# First videoclip



## PulienJier (Dec 5, 2014)

Hey, folks! I haven't been around a lot lately.
This is partly due to a lot of things like work, issues and taking care of my band (these things need a lot of attention, I should've got a dog instead)
What have you been up to you might ask (or don't really care, which is fine)?

Well, my dear folks, I have been organising the launch of our forthcoming EP and the recording of our Videoclip.
Funny story: we produced the clip with a HUGE 50$ budget (Beer, chips, poutine, and Pizza) so we had to figure out how to do the rest fo free, which was not that hard, considering that the video consists of us playing in our jam pad.

Here is the clip. Hope you enjoy.






And if you ever happen to like it and want to come and see us play, we'll be launching our EP at Le Quai Des Brumes on the 19th of November with Autruche.

https://www.facebook.com/events/599007686904455/


----------



## Lola (Nov 16, 2014)

I love the vocals!! Very strong. The tempo of the song was a little too slow for me but hey that's just me. I like my music totally amped and really energetic!


----------



## shoretyus (Jan 6, 2007)

Very effective good job...


----------



## shoretyus (Jan 6, 2007)

Don't like how the snare trumps the lead @ 1:40 ish .... it caught my ear right away and mad me not listen to the lead


----------



## Chito (Feb 17, 2006)

Good stuff!


----------



## amagras (Apr 22, 2015)

Very creative! It goes very well with the very well produced song! It is obvious that you put a lot of effort on this.


----------



## greco (Jul 15, 2007)

Really enjoyed everything about it!

The filming/camera work was impressive to me...easy to watch and captured a cool vibe, IMO

All the best for a successful EP launch.

Cheers

Dave


----------



## davetcan (Feb 27, 2006)

I liked it, unique and interesting, a nice vibe to it.


----------



## PulienJier (Dec 5, 2014)

Thank you guys! 
I didn't see your beautiful comments until now (I did not spend time on my computer since I bought Fallout 4).



shoretyus said:


> Don't like how the snare trumps the lead @ 1:40 ish .... it caught my ear right away and mad me not listen to the lead


Didn't notice it until now! But you are totally true. We'll be more careful for the next EP (or LP if we can get some subventions).
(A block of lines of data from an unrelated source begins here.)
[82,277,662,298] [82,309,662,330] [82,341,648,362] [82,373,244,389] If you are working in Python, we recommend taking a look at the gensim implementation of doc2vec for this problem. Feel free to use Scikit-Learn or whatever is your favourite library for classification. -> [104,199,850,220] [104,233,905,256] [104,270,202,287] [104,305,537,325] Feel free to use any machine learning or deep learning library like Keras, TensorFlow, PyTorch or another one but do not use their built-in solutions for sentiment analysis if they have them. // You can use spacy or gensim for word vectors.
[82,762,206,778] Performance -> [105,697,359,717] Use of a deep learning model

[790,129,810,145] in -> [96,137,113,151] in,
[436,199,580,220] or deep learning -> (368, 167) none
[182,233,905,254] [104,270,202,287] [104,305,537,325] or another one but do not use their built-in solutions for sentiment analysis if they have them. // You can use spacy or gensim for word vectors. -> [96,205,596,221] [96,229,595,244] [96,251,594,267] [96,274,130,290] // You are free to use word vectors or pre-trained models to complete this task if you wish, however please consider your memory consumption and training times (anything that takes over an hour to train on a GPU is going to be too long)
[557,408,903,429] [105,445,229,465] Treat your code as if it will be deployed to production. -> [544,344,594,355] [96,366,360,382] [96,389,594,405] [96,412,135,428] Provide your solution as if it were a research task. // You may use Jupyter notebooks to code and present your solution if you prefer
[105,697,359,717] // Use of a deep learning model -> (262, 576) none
The singer and I used to be professional photographers so we have a lot of experience in the "visual" domain. It helped to keep the cost low and the quality high.

I love you guys! A lot! And I'll now go kill some more Feral Ghouls and Super Mutants (and, of course, play some guitar).

P.S: The launch went amazingly well! The support band did an amazing job at warming up the place and we blew people's eardrum and minds away! I jumped in the crowd and went batshit crazy during a chaotic solo, we threw old broken iPods containing our EP in the crowd, we had a violin and a theremin player, people told us that the Quai des Brumes didn't see such an energetic show for a long time! And a blogger wrote an amazing article on us.

P.P.S: Here's the full EP if you guys want to listen to it.
https://wetheislandbirds.bandcamp.com/releases


----------